Далее говорилось, что в составе таблетки, скорее всего, будут использованы гормоны, чтобы «воспрепятствовать» образованию в организме сперматозоидов и яйцеклеток. «Планирование семьи» уже потратило на исследования около трехсот тысяч долларов, отмечал автор, хотя он то ли не пытался, то ли не смог получить комментарии от кого-нибудь из ученых, занятых в проекте.
Внимание прессы усиливалось, передовицы газет выражали все большую озабоченность ростом населения и поддержку разработкам лучших средств предохранения, и Мак-Кормик решила, что нет смысла дальше скрывать проект Пинкуса. Они с Сэнгер не получали особенной помощи от «Планирования семьи», а от правительства и вовсе никакой. Кое-кто внутри движения даже начал задумываться, не теряет ли Сэнгер хватку. Она бóльшую часть времени проводила в постели, в финансировании полагаясь на потихоньку сужавшийся круг богатых покровителей, среди которых первой была Мак-Кормик. Как и Пинкус с Вустерским фондом, Сэнгер, похоже, руководила Международной федерацией планирования семьи от месяца к месяцу, от проекта к проекту, собирая деньги на ходу, без страховочной сетки, без долгосрочного плана, не откладывая на будущее. Умри она сейчас, все предприятие, пожалуй, рухнет.

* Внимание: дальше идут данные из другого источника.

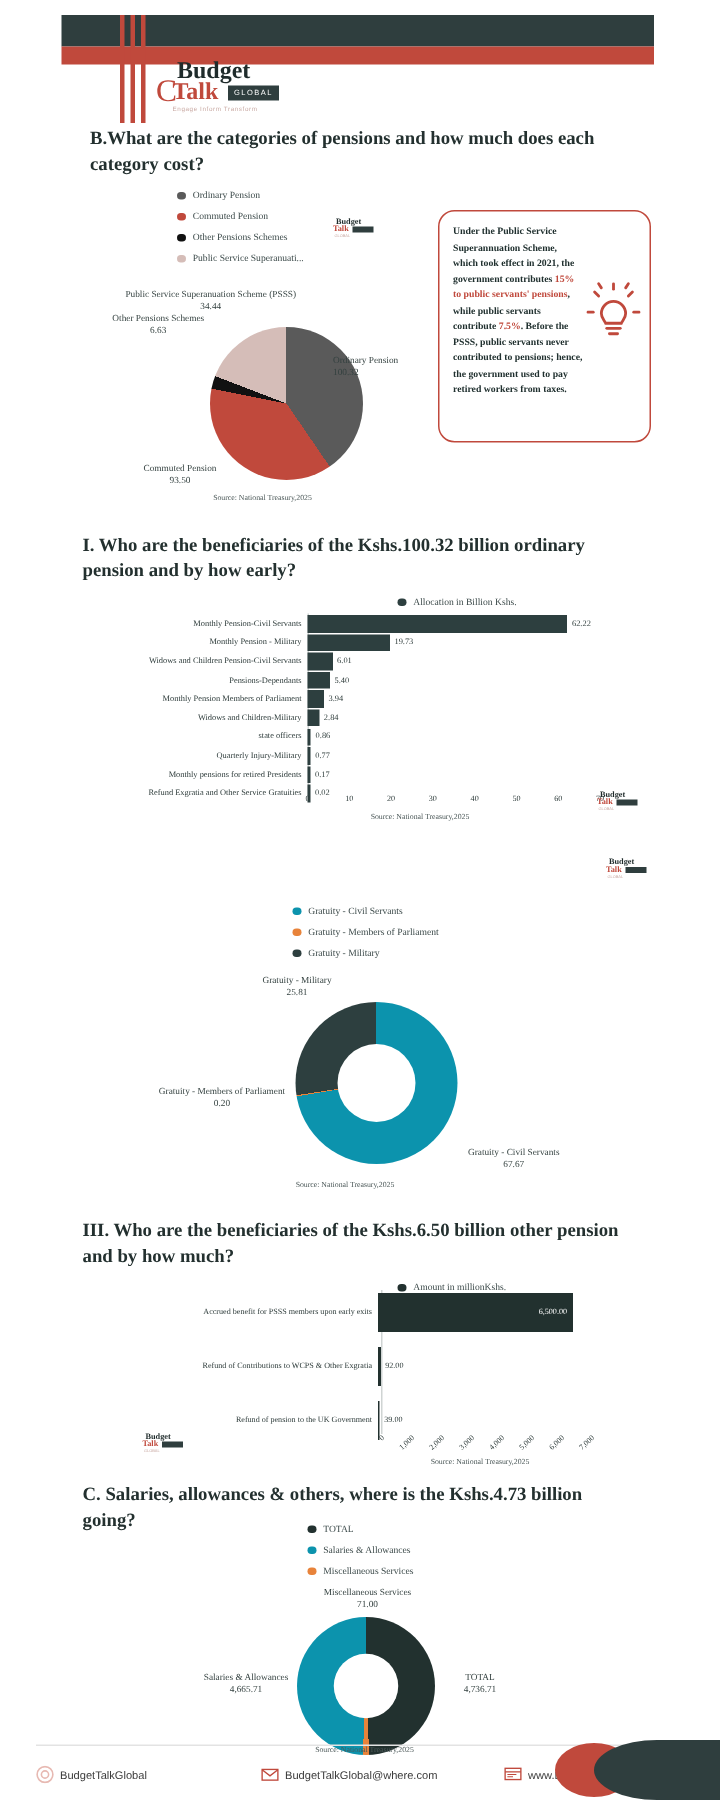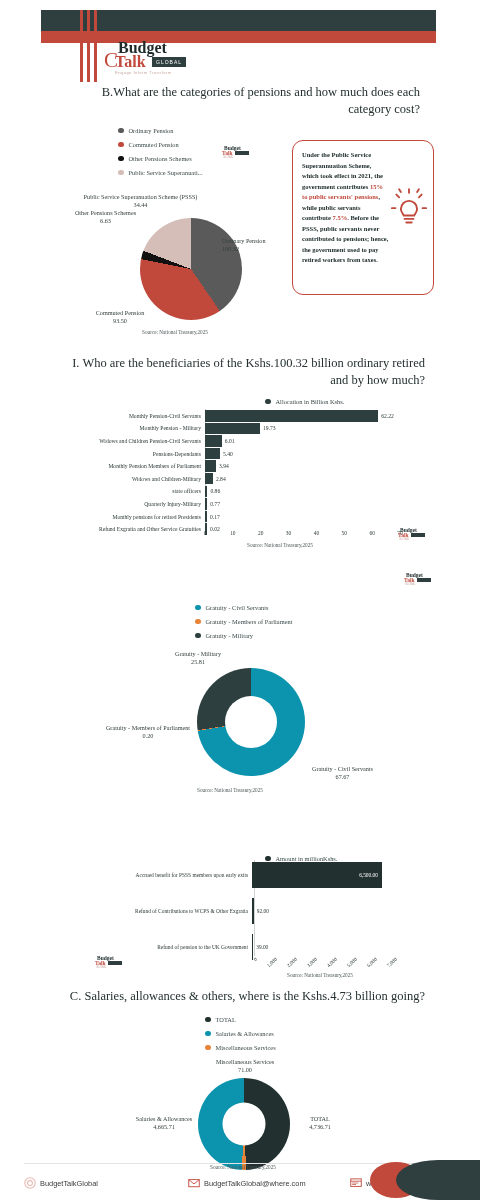"B.What are the categories of" .sec-title { font-weight: normal -> bold; text-align: right -> left }
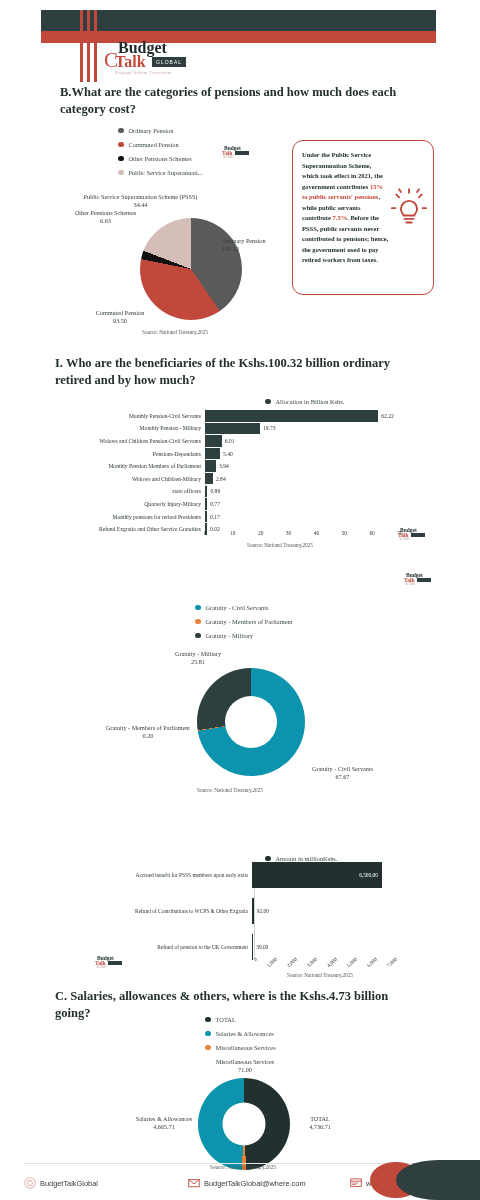"I. Who are the beneficiaries" div.sec-title { text: retired and by how much -> pension and by how early }
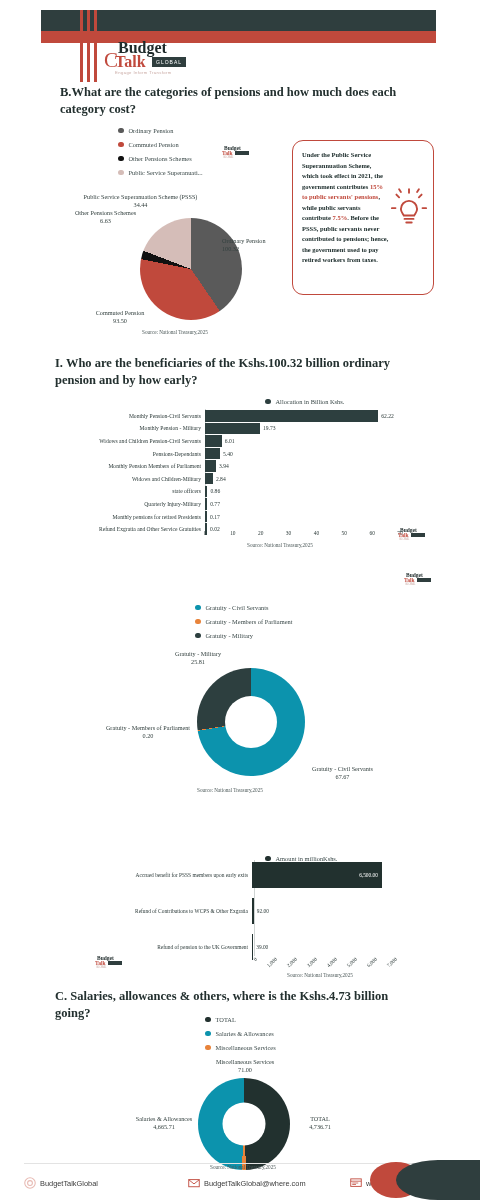"III. Who are the beneficiaries" div.sec-title { html: none -> <div>III. Who are the beneficiaries of the Kshs.6.50 billion other pension and by how much?</div> }
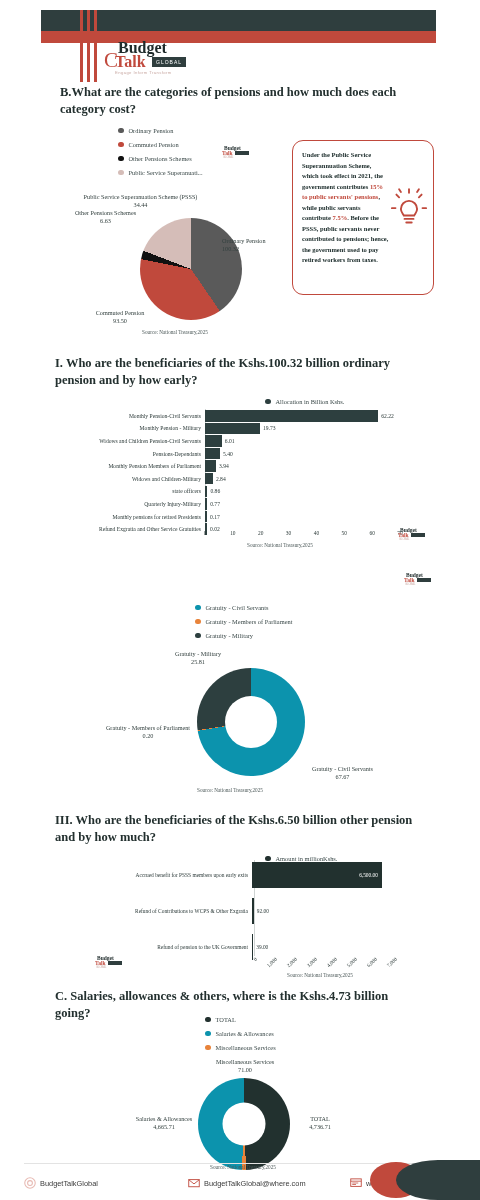"BudgetTalkGlobal" div.fit { width: 164px -> 150px }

Мак-Кормик, ловя момент, попросила Пинкуса поехать с Сэнгер в Токио в октябре и там на Пятой Международной конференции Международной федерации планирования семьи представить доклад о своем открытии.
Пинкус никогда не бегал от от публичных выступлений и не отказывал богатым покровителям, так что он согласился.
Выйдя из дома Мак-Кормик на замерзший бостонский воздух, он сел на поезд обратно в Вустер – машина все еще отходила от проигранной битвы с ледяной дорогой. Когда он ушел, Мак-Кормик села и написала пятистраничное письмо Сэнгер, где рассказывала о жуткой аварии, в которую попал Пинкус, и тех замечательных вещах, о которых он поведал ей за последние три часа.
Несмотря на все вдохновляющие новости, Мак-Кормик с обычной своей нетерпеливостью подытожила: «Если бы только эти испытания не тянулись так отчаянно долго!» Письмо она отправила срочной почтой, чтобы Сэнгер прочла его как можно скорее.